Curiosidades

Itália já tem pessoas nas ruas, com restaurantes, museus e bares abertos

À medida que muitos países europeus voltam a endurecer as restrições da COVID-19, a Itália começa a flexibilizá-las.

A Itália tem um sistema de três níveis para medir o risco de contágio pelo Coronavírus e as respetivas precauções a tomar: o vermelho (mais grave), o laranja e o amarelo (menos grave).

Algumas regiões, como Roma e Veneza, passaram de zonas laranja para zonas amarelas, de “menor risco”.

Assim, esta semana a Itália deu início a um ligeiro retorno à normalidade esta semana, depois de uma quarentena que começou antes do Natal.

Os cafés, museus e bares reabriram para os clientes, embora com precauções ainda em vigor. A maioria das regiões italianas mudou para as precauções “amarelas” na manhã de segunda-feira da semana passada, e os moradores estão muito felizes por estar de volta em locais públicos depois de meses de bloqueios rígidos.

“Mal podíamos esperar. Na primeira manhã vim com o meu pai beber um cappuccino, sentados numa mesa, do lado de fora.
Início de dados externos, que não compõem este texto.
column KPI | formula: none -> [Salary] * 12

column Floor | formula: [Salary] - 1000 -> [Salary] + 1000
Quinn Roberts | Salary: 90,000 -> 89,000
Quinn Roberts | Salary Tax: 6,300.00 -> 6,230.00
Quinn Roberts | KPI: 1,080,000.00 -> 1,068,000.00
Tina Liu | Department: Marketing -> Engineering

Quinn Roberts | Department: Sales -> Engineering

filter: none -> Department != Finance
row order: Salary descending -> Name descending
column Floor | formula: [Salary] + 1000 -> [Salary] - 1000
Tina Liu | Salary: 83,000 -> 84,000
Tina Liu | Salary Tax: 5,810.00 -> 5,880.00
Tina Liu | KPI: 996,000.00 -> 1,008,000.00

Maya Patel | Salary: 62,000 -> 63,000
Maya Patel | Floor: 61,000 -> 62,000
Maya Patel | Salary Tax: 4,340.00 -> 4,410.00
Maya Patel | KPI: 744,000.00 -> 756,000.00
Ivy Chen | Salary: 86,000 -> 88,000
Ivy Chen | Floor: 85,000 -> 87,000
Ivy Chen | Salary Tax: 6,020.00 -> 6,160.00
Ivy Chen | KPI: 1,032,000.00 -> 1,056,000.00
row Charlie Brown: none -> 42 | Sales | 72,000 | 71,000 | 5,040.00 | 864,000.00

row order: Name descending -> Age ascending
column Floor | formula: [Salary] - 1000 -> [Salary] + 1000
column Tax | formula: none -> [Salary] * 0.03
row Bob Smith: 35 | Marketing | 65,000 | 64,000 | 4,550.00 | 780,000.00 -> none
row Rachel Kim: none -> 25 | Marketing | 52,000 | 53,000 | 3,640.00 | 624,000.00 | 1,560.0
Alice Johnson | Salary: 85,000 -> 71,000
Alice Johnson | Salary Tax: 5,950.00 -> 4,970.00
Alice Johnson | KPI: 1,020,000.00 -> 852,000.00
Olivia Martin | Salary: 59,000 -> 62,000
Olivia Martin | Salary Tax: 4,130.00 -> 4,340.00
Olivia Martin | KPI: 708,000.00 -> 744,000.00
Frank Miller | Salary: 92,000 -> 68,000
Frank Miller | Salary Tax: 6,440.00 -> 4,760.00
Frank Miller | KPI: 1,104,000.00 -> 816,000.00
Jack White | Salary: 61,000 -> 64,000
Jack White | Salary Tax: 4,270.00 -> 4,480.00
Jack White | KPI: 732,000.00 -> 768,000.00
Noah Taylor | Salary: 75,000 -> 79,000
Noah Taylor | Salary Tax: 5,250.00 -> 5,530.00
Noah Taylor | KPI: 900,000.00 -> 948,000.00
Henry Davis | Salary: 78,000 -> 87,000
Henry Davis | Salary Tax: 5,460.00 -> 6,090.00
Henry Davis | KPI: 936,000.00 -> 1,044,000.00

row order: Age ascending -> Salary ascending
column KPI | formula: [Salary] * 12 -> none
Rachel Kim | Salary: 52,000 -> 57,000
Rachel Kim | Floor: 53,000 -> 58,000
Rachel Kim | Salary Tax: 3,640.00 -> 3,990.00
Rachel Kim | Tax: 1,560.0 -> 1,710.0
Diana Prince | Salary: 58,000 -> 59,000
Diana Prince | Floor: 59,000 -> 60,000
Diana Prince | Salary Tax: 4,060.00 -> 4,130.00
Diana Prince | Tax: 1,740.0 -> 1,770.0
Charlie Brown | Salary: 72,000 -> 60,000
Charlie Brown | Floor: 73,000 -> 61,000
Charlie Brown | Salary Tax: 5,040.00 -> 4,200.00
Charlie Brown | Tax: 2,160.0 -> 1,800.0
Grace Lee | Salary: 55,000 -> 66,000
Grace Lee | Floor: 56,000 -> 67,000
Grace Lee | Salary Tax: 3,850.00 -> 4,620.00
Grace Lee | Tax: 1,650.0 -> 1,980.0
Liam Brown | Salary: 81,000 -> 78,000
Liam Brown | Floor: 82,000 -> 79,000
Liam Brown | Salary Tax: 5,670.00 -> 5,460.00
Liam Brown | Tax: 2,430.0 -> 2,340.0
Foi uma sensação incrível”, disse um dos moradores.

Entretanto, atrações como o Coliseu e o Fórum Romano também estão abertas. Apesar disso, as restrições de viagens permanecem em vigor em toda a Itália.

As viagens inter-regionais ainda estão restritas, mas há maior liberdade para viajar dentro das regiões amarelas.

As máscaras continuam a ser obrigatórias nos transportes e locais públicos. O país italiano conseguiu evitar os graves surtos pós-Natal em casos COVID-19 vistos no Reino Unido e outras partes da Europa, proibindo viagens entre regiões para encontros familiares.

Ainda assim, a Itália não conquistou completamente a pandemia, e tem uma média de 12.000 a 15.000 novos casos confirmados e 300 a 600 mortes associadas ao COVID-19 por dia.